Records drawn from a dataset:
..............................
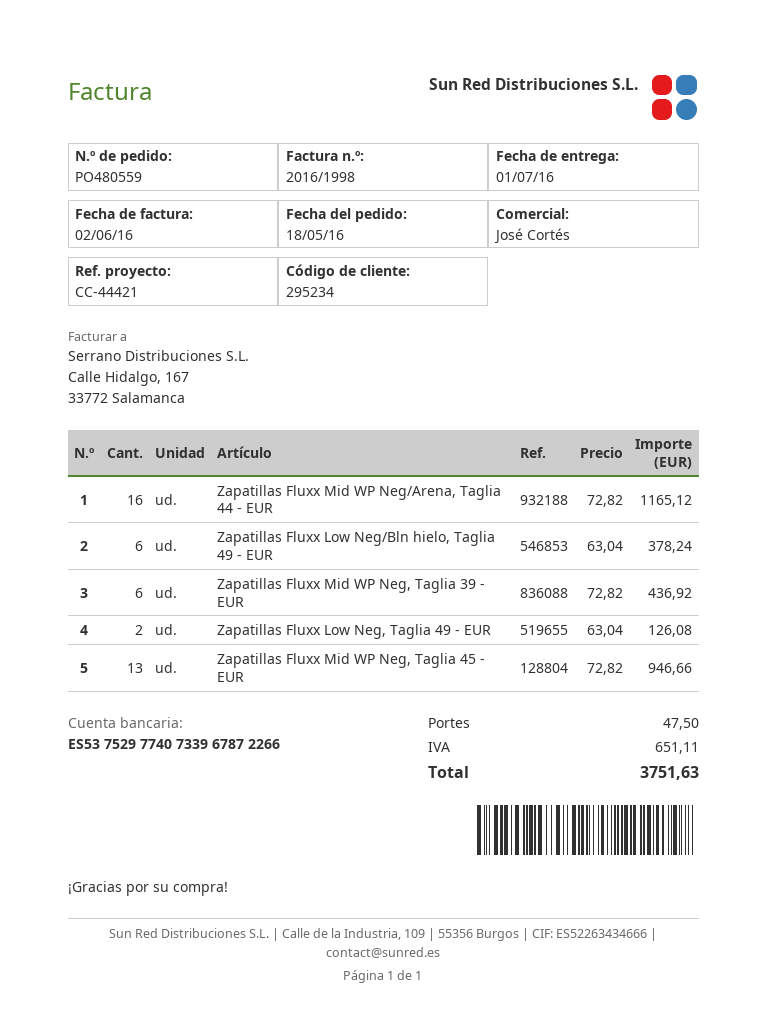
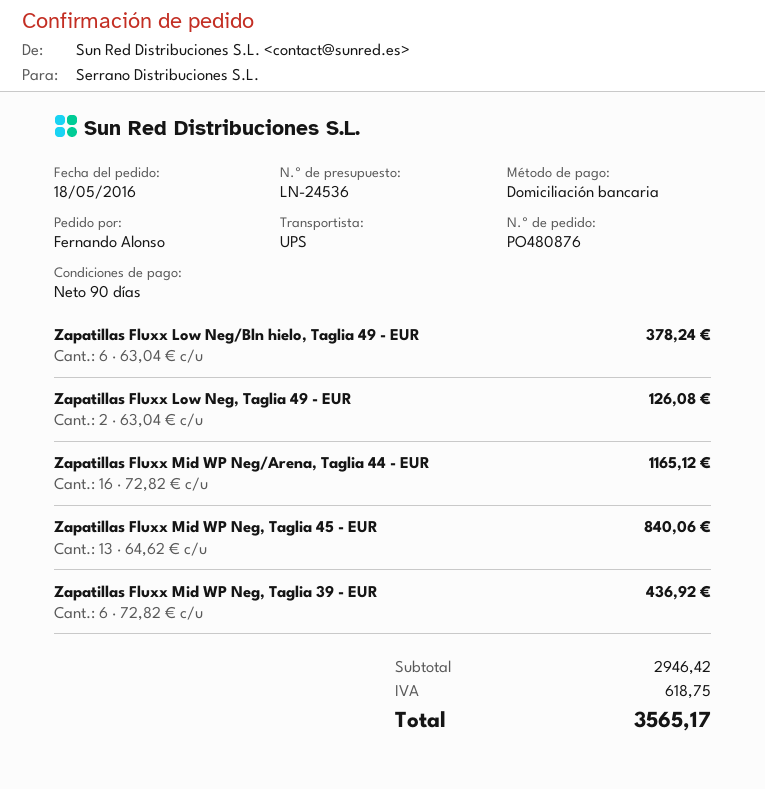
order number: PO480559 -> PO480876
Zapatillas Fluxx Mid WP Neg, Taglia 45 - EUR: 13 x 72.82 = 946.66 -> 13 x 64.62 = 840.06
shipping: 47.50 -> none
tax: 651.11 -> 618.75
total: 3751.63 -> 3565.17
..............................
WHAT IS BEING ASKED: Each line above should be written out again exactly, and no picture should appear in the copy.

RESULT OF THE EXERCISE:
order number: PO480559 -> PO480876
Zapatillas Fluxx Mid WP Neg, Taglia 45 - EUR: 13 x 72.82 = 946.66 -> 13 x 64.62 = 840.06
shipping: 47.50 -> none
tax: 651.11 -> 618.75
total: 3751.63 -> 3565.17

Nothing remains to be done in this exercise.